Toute l’Amérique, du Nord comme du Sud, est pleine de ces « réserves » aux marges des villes où s’ennuient à se morfondre quelques vieux indiens alcoolisés qui attendent la mort à petit feu. Nous avons vu cela dans le nord du Canada, du côté de la petite ville de La Sarre, non loin de la Baie James. Leurs cabanes disparaissent sous les hautes herbes, les carreaux remplacés par de vilains bouts de toile et de carton, on ne s’y aventure pas trop car on a peur des mauvais coups, et l’hôpital du coin ne désemplit pas d’ivrognes désespérés ramassés sur le bord de la route.
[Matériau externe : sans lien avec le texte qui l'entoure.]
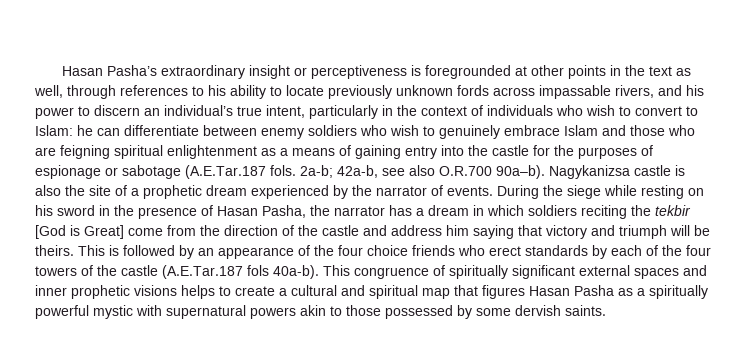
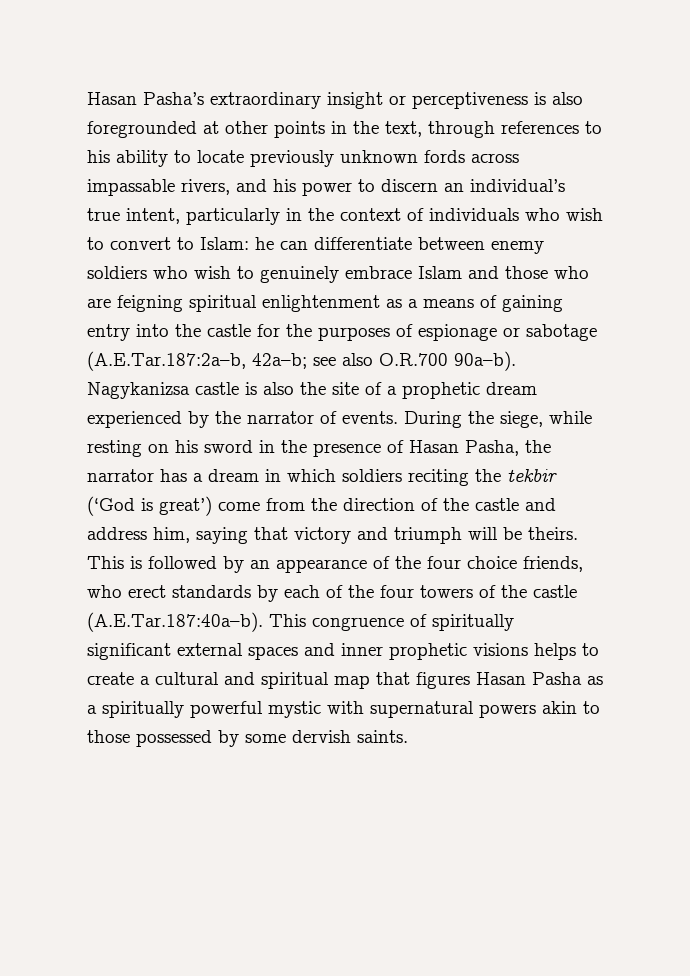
- Hasan Pasha’s extraordinary insight or perceptiveness is foregrounded at other points in the text as well, through references to his ability to locate previously unknown fords across impassable rivers, and his power to discern an individual’s true intent, particularly in the context of individuals who wish to convert to Islam:
+ Hasan Pasha’s extraordinary insight or perceptiveness is also foregrounded at other points in the text, through references to his ability to locate previously unknown fords across impassable rivers, and his power to discern an individual’s true intent, particularly in the context of individuals who wish to convert to Islam:
- he can differentiate between enemy soldiers who wish to genuinely embrace Islam and those who are feigning spiritual enlightenment as a means of gaining entry into the castle for the purposes of espionage or sabotage (A.E.Tar.187 fols. 2a-b; 42a-b, see also O.R.700 90a–b).
+ he can differentiate between enemy soldiers who wish to genuinely embrace Islam and those who are feigning spiritual enlightenment as a means of gaining entry into the castle for the purposes of espionage or sabotage (A.E.Tar.187:2a–b, 42a–b; see also O.R.700 90a–b).
- During the siege while resting on his sword in the presence of Hasan Pasha, the narrator has a dream in which soldiers reciting the tekbir [God is Great] come from the direction of the castle and address him saying that victory and triumph will be theirs.
+ During the siege, while resting on his sword in the presence of Hasan Pasha, the narrator has a dream in which soldiers reciting the tekbir (‘God is great’) come from the direction of the castle and address him, saying that victory and triumph will be theirs.
- This is followed by an appearance of the four choice friends who erect standards by each of the four towers of the castle (A.E.Tar.187 fols 40a-b). This congruence of spiritually significant external spaces and inner prophetic visions helps to create a cultural and spiritual map that figures Hasan Pasha as a spiritually powerful mystic with supernatural powers akin to those possessed by some dervish saints.
+ This is followed by an appearance of the four choice friends, who erect standards by each of the four towers of the castle (A.E.Tar.187:40a–b). This congruence of spiritually significant external spaces and inner prophetic visions helps to create a cultural and spiritual map that figures Hasan Pasha as a spiritually powerful mystic with supernatural powers akin to those possessed by some dervish saints.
Dans le sud de la Patagonie, on a évité la nécessité de construire ces habitats des franges : on a tout simplement exterminé tous les Indiens.
Malaurie a une phrase étonnante, mais juste et belle dans sa préface :

« Le mystère de l’histoire humaine est qu’il y ait des peuples qui se maintiennent en arrière et qui paraissent, de fait, comme en réserve pour une nouvelle étape de l’histoire de l’humanité. Ce sont des hommes et des femmes, comme vous, comme moi. Mais différents. Et c’est ce qui les rend intéressants. Et à ce titre, la biodiversité culturelle est une obligation scientifique et politique qui devrait s’imposer à tous les gouvernements et être érigée comme une loi universelle aux Nations Unies ».

Rendons quand même grâce à Thomas Bridges pour nous avoir laissé la description d’une langue aujourd’hui disparue : cette langue, comme toute langue, demeure la dernière marque, le dernier indice d’une culture. Les us et coutumes d’un peuple s’y inscrivent comme les marques des fossiles dans la craie. Elle reste la dernière fenêtre ouverte sur un monde.